Mira was still holding the black box tightly an hour later when the message drone came screaming at her across the broad diameter of the Minor. It perhaps had found her by the dull ID ping of her luggage carrier, or her scent, or even the color of her olive skin.

The little drone, as small and knobby as two human hands with fingers interlaced, came shooting toward her at head height. It braked with a gust of hot air, and spoke in a metallic voice:

"You've been betrayed."

"I know," she answered, her voice dry and hopeless, and turned from the drone.

A roar in her head, as if another ship were taking off. Laughing whispers from the fluttering avian carpet around her feet. The burning of betrayal in her mouth, bitter poison she would taste forever.

A rubbish area surrounded the Minor. Birds were clustered there, stepping delicately through the garbage on long, tremulous legs. Mira threw the Warden's box in a high arc onto the garbage. It landed invisibly in the darkness, with a dull crash and a few surprised squawks.

She turned back to the drone, fixing her gaze on it although the gods' voices were now back inside her head.

"Darling left Malvir one hundred twenty-eight standard minutes ago. We tried to warn you."

"The private starship," she said raggedly, the sound of its takeoff still in her head.

"Correct. Purchased only a few minutes before his departure, fueled and with a full trade load."

"He had the money for that?" she asked in disbelief.

The gods' messenger explained it calmly. "He used credit secured by Fowdy Galleries. One of the Vaddum sculptures had already received bids commensurate with the craft."

A strangled laugh escaped Mira. She had bought him his star-ship, his ticket out. Bastard.

"Why?" Mira cried.

"The blackboxes you recovered from Darling were mission-irrelevant. They were Turing-zero. They had never been initialized."

"He saved Vaddum, didn't he?"

"The Vaddum copy and two other entities, yes."

But I… she wanted to scream. We could have done it together.

She pressed fingertips against her brow, cold measures of revenge coming unbidden to her mind's eye.

"Let me pursue him. I know him now. I can find—"

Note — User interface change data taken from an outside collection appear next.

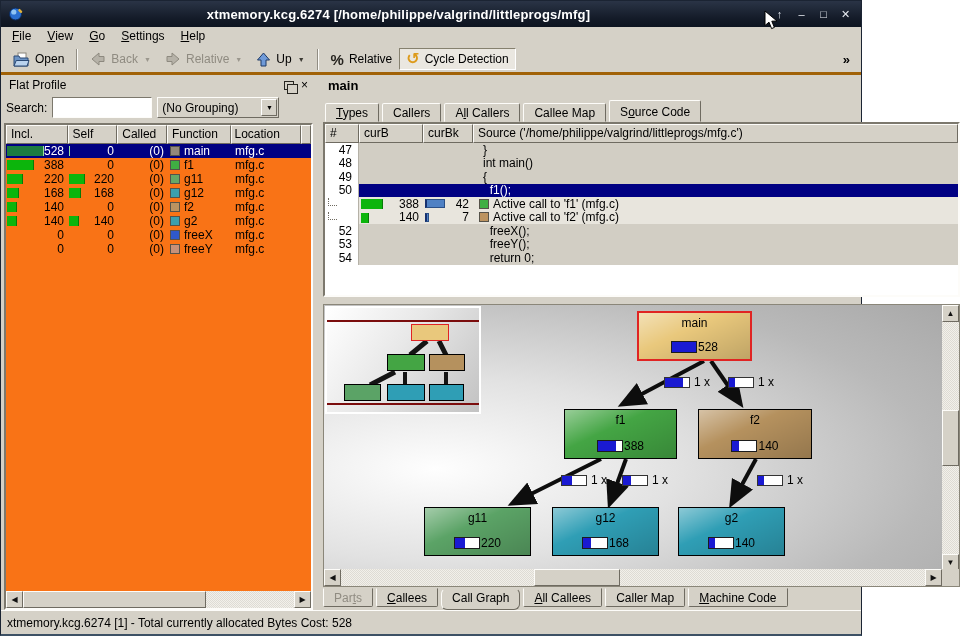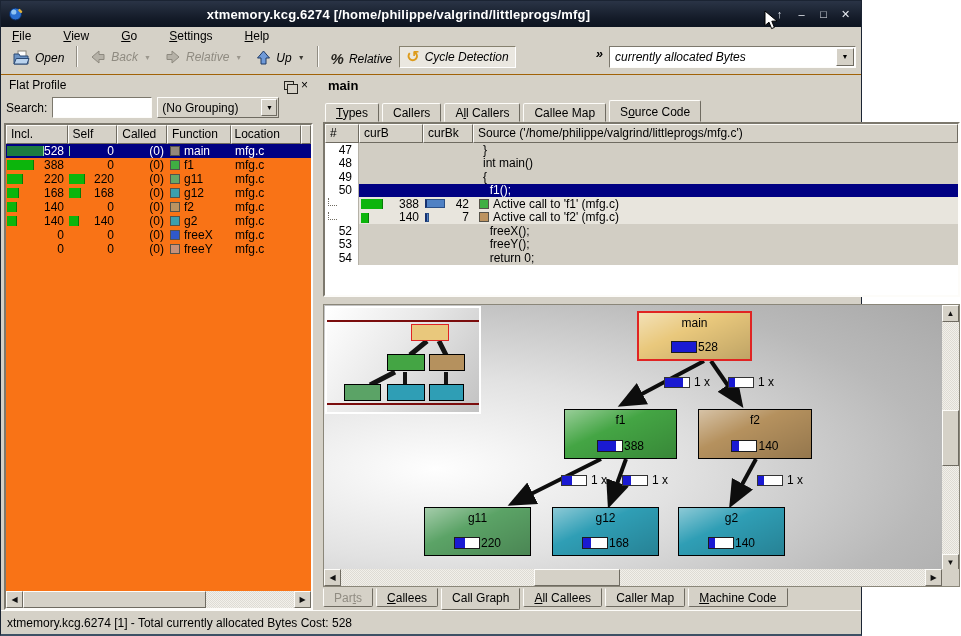"File" .menubar { gap: 16px -> none }
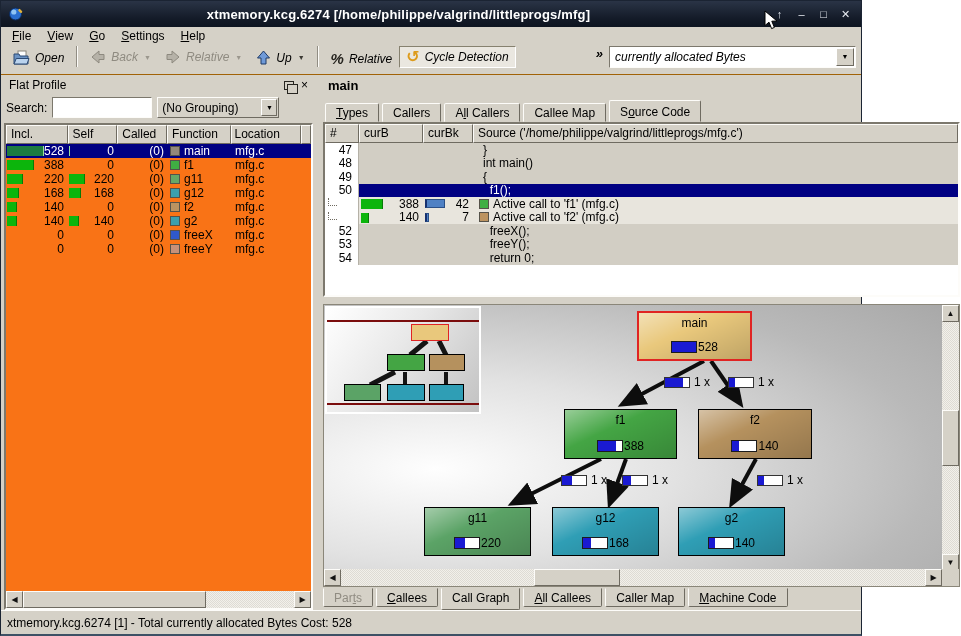"Open" .toolbar { align-items: flex-start -> center; border-bottom: 1px solid #a16207 -> 3px solid #a16207; font-style: italic -> none }
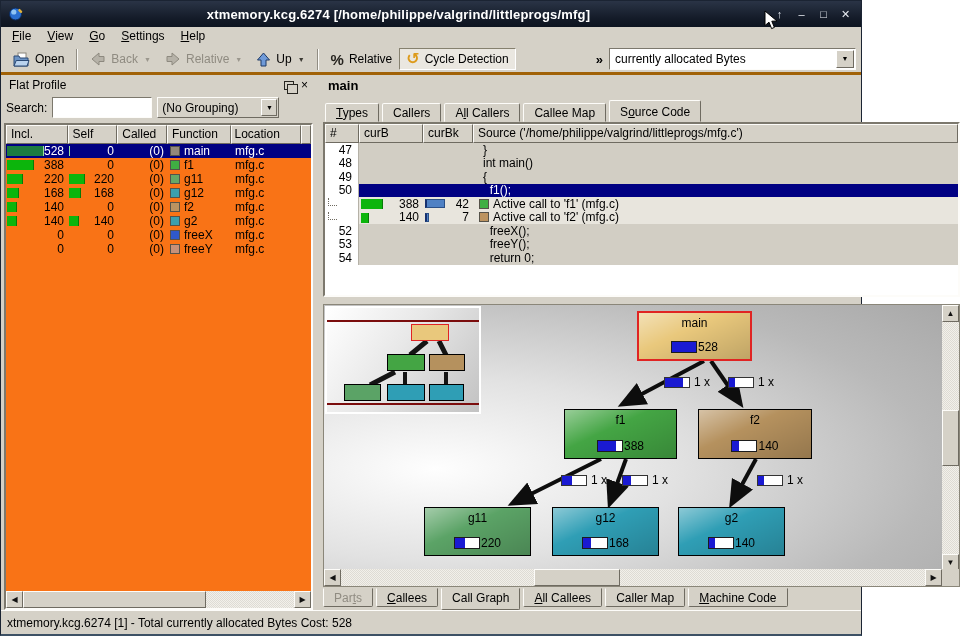"currently allocated Bytes" div.combo { html: <div> <span>currently allocated Bytes</span> <span>▼</span> </div> -> none }
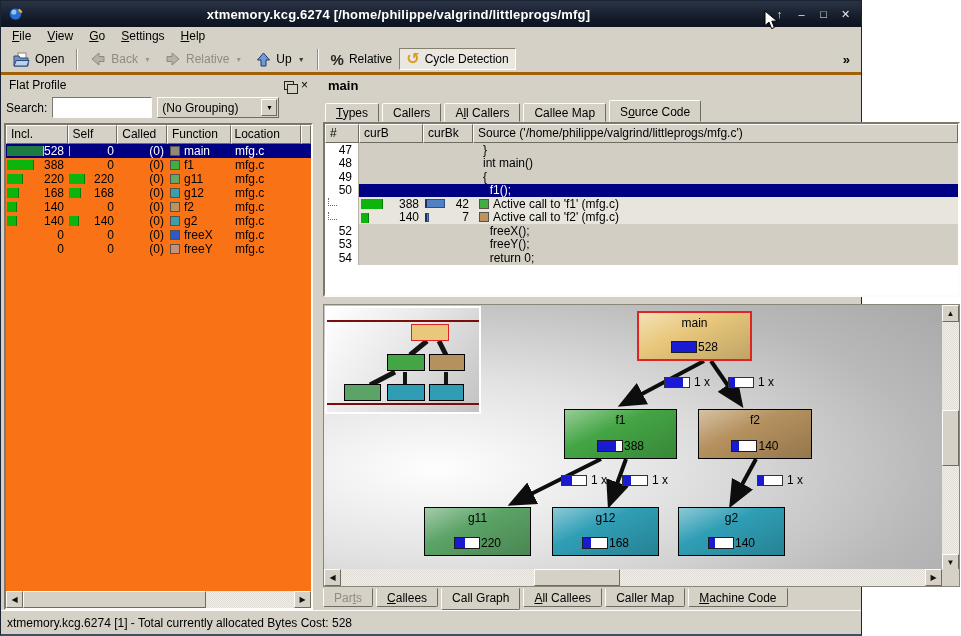"Call Graph" .btab.active { border-radius: none -> 6px }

"You are no longer on mission status. We have warship allies within a week's travel."

The drone's words—You are no longer on mission status—began to work some magic on her. The roar in her head seemed somehow muffled, as if a screaming child had been moved to another room.

She forced herself to hear it again.

Otherwise, this pain would go away. She remembered now the cool feeling between missions, the sure knowledge of luxury accomodations and transport arrangements made by avatars and valet drones. Wandering about the Expansion armed with large stretches of time in which there was nothing to do. Pulled this way and that by epic intelligences that worried every contingency, most of which never required her particular talents.

So different from the sharp ministrations of her Darling.

"Buy me a ship. Let me follow him. By the time your allies arrive he'll be long gone."

"He will be hunted throughout the Expansion. We suspect he will stay Outside, though."

Gone forever.

The voice continued calmly. "The rogue intelligence was destroyed, Mira. There will be no more copies." How infrequently the gods and their avatars used her name, she reflected. "All Darling has is circumstantial evidence. Source material for a new legend, nothing more. He is irrelevant."